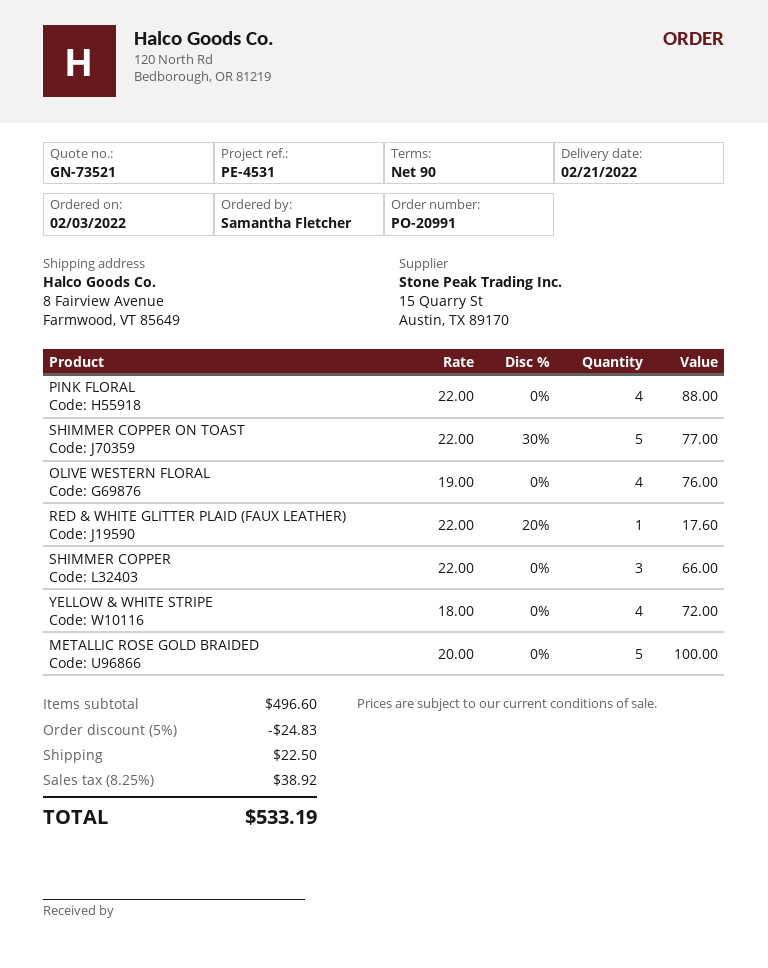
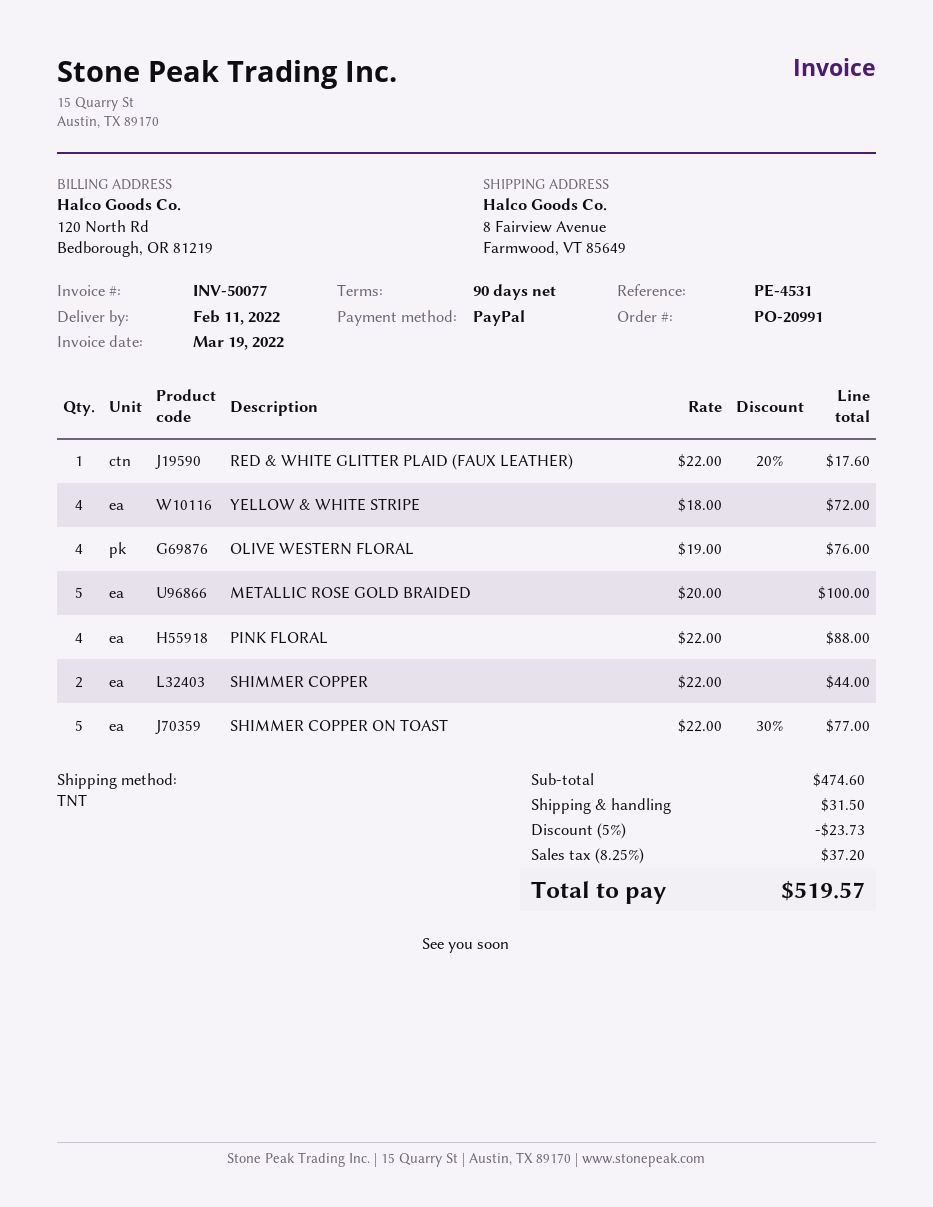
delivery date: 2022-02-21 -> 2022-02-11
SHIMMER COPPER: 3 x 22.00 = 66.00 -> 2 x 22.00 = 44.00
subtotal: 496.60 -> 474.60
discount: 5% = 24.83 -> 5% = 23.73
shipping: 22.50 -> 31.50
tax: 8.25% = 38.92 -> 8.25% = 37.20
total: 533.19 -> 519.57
● ● ●
__DIRECTIONS FOR THIS TASK__. Only a verbatim transcription of the lines from the one containing "shipping: 22.50 -> 31.50" through the last line of the records counts as the answer.

__TASK RESPONSE__.
shipping: 22.50 -> 31.50
tax: 8.25% = 38.92 -> 8.25% = 37.20
total: 533.19 -> 519.57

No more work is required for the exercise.